▼
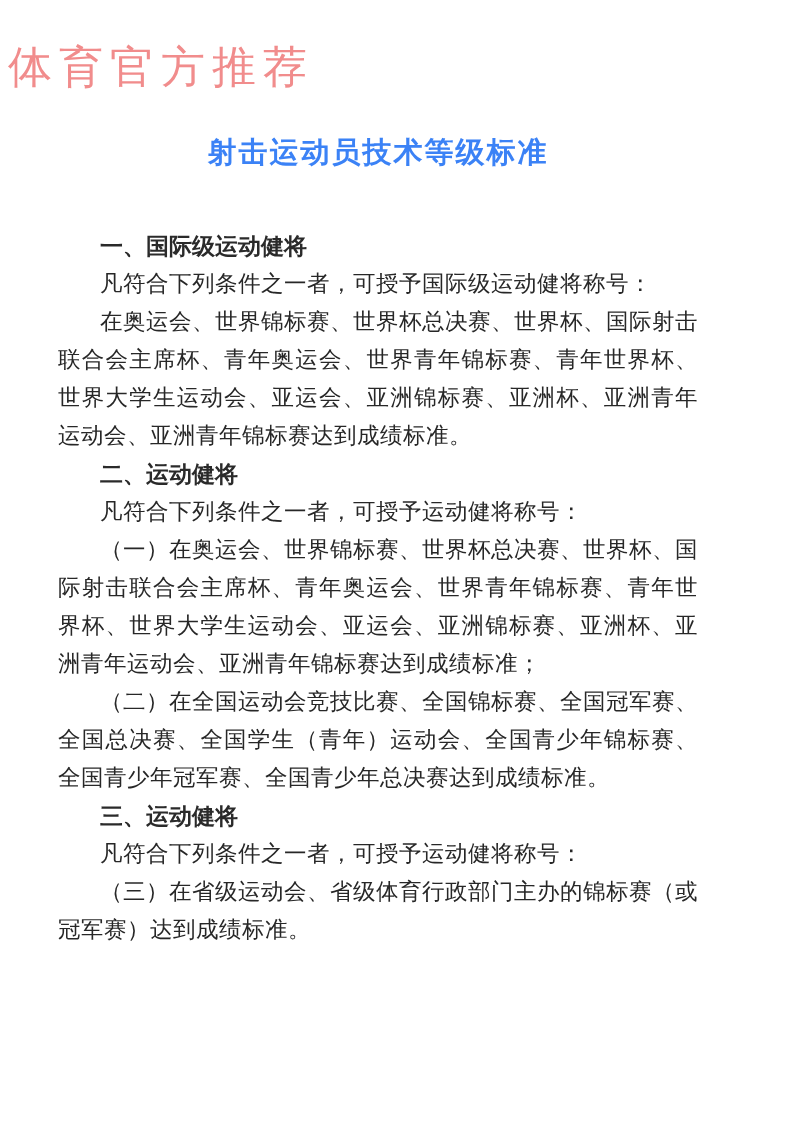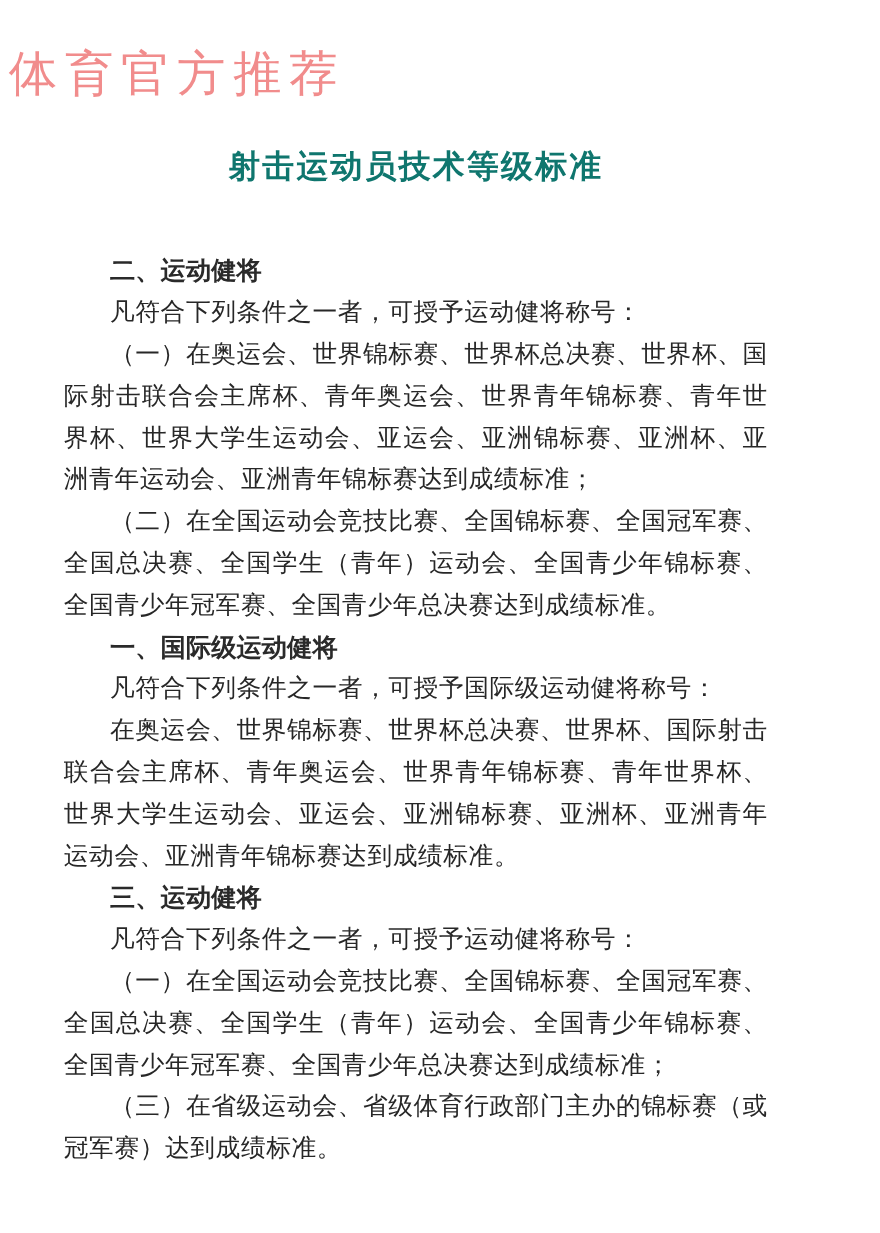"射击运动员技术等级标准" .doc-title { color: #0f766e -> #3b82f6 }
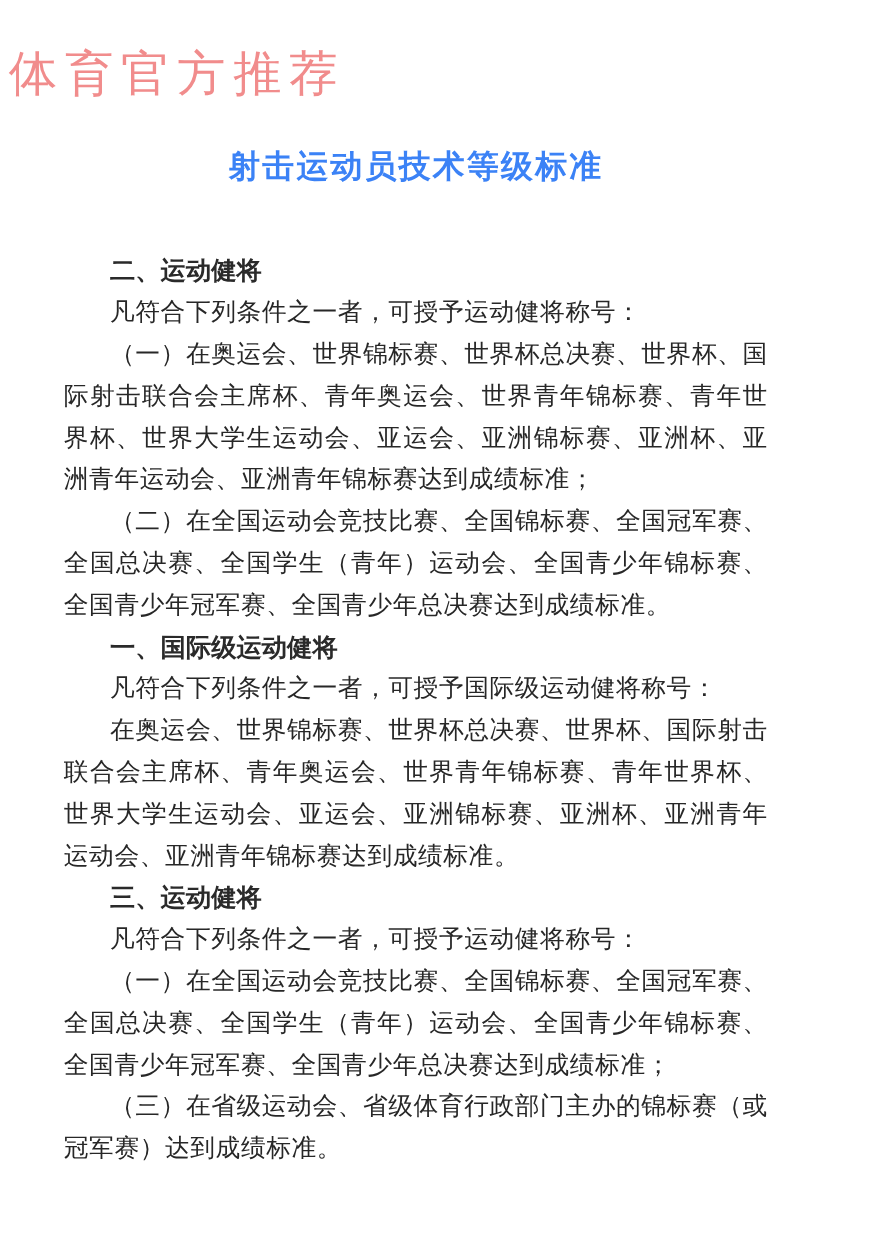"二、运动健将" section { order: before "一、国际级运动健将" -> after "一、国际级运动健将" }
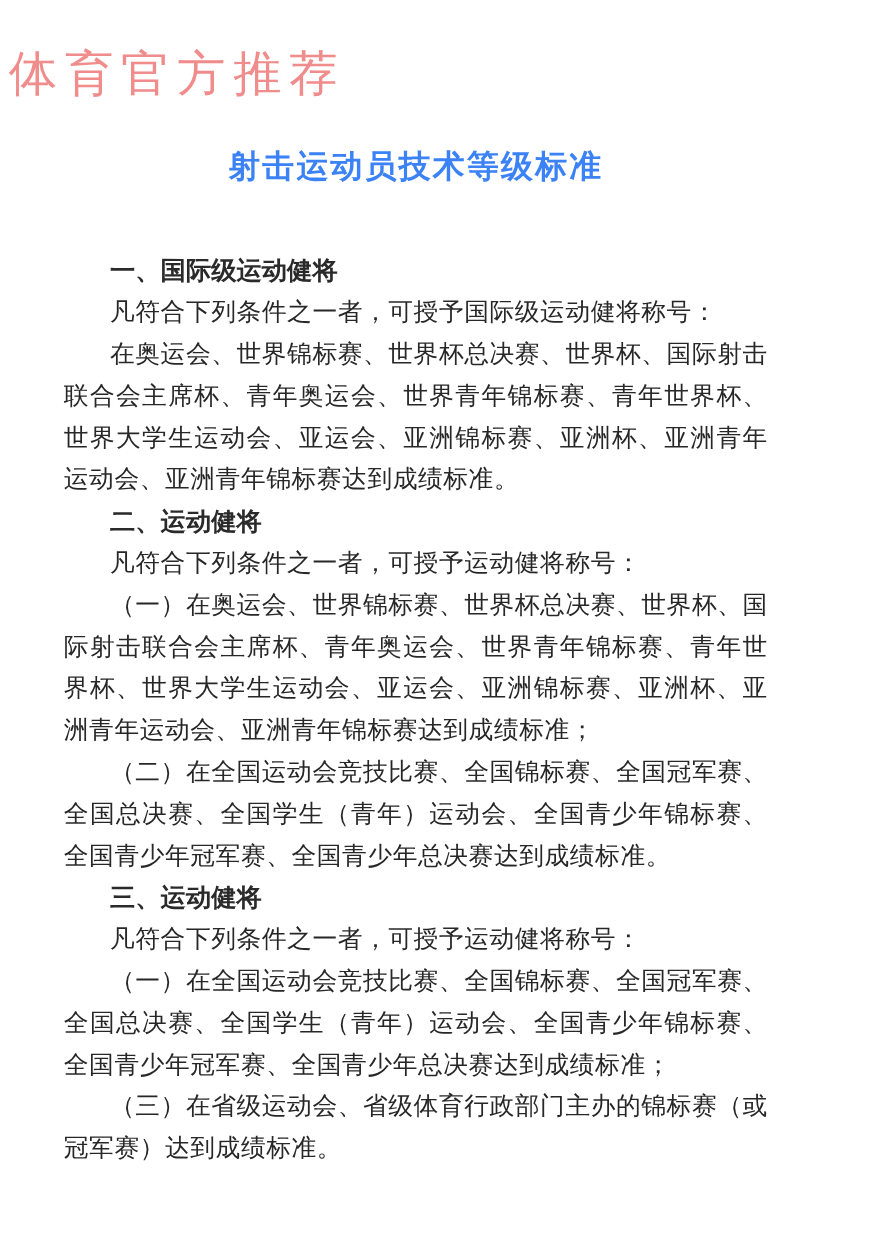"（一）在全国运动会竞技比赛、全国锦标赛、全国冠军赛、全国总决赛、全国学生（青年）" p.para { html: <p>（一）在全国运动会竞技比赛、全国锦标赛、全国冠军赛、全国总决赛、全国学生（青年）运动会、全国青少年锦标赛、全国青少年冠军赛、全国青少年总决赛达到成绩标准；</p> -> none }
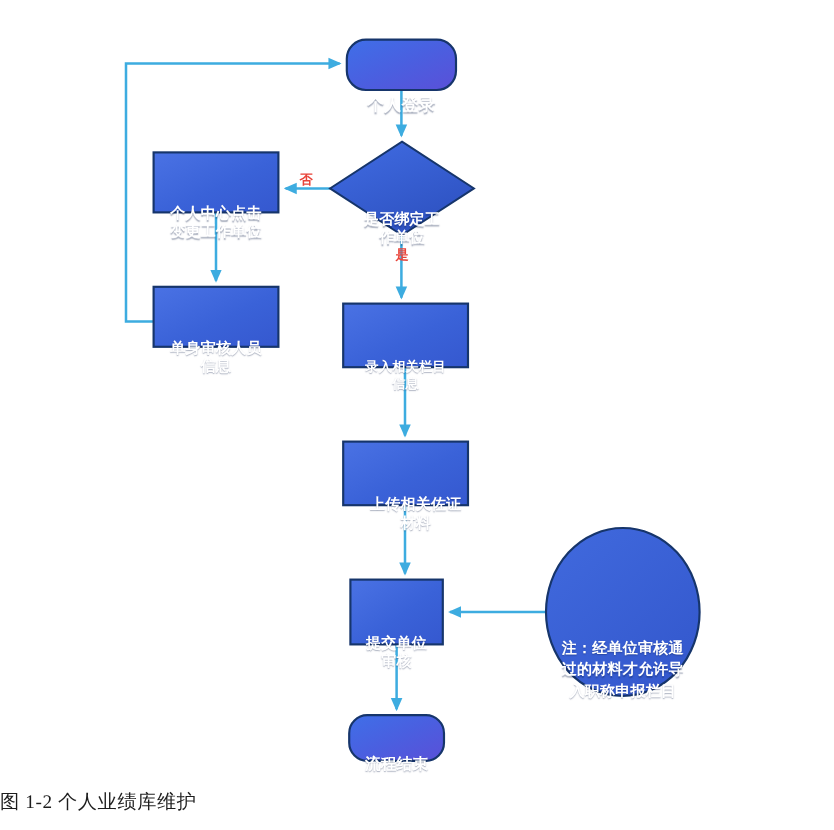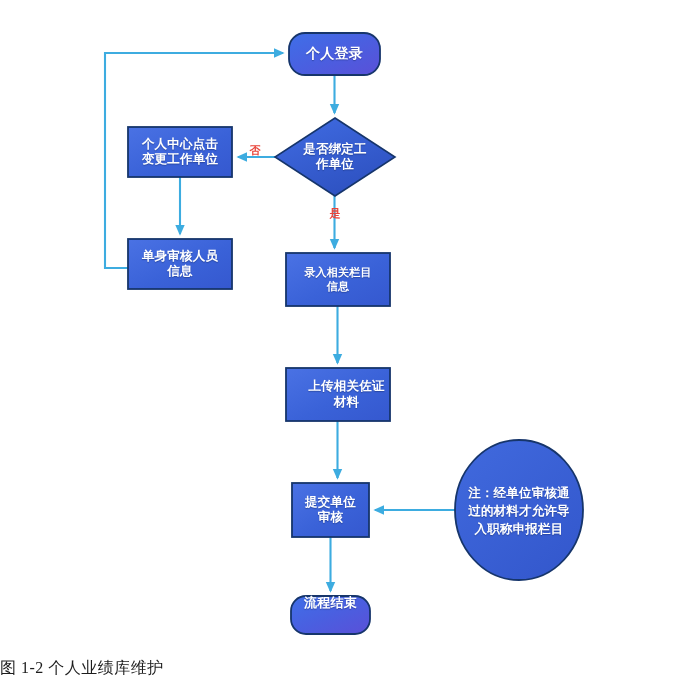"个人登录" .node-label { margin-top: none -> 34px }
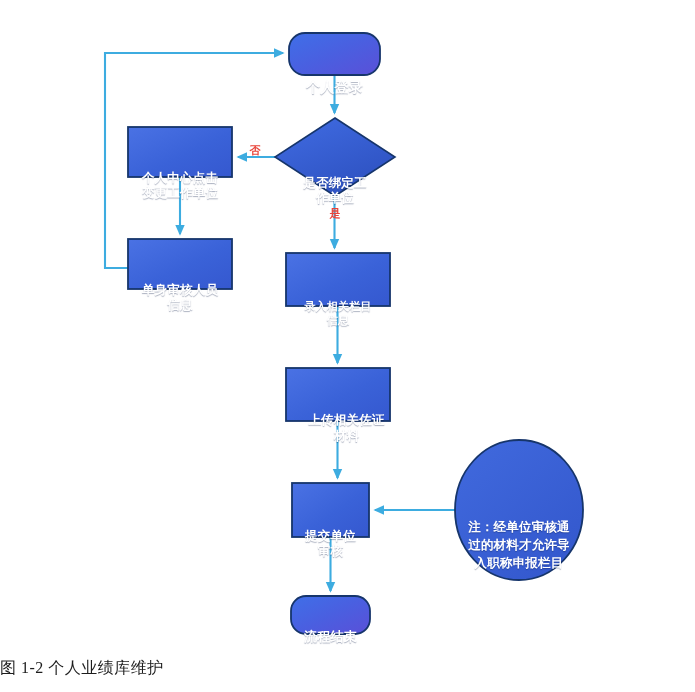"注：经单位审核通" div.node-label { top: 441px -> 454px }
▲
▶ Task brief
Starting at the line that contains "margin-top: none ->", reproduce exactly and only the lines through the end of the entries above, with the pictures excluded.

▶ Written solution
"个人登录" .node-label { margin-top: none -> 34px }
"注：经单位审核通" div.node-label { top: 441px -> 454px }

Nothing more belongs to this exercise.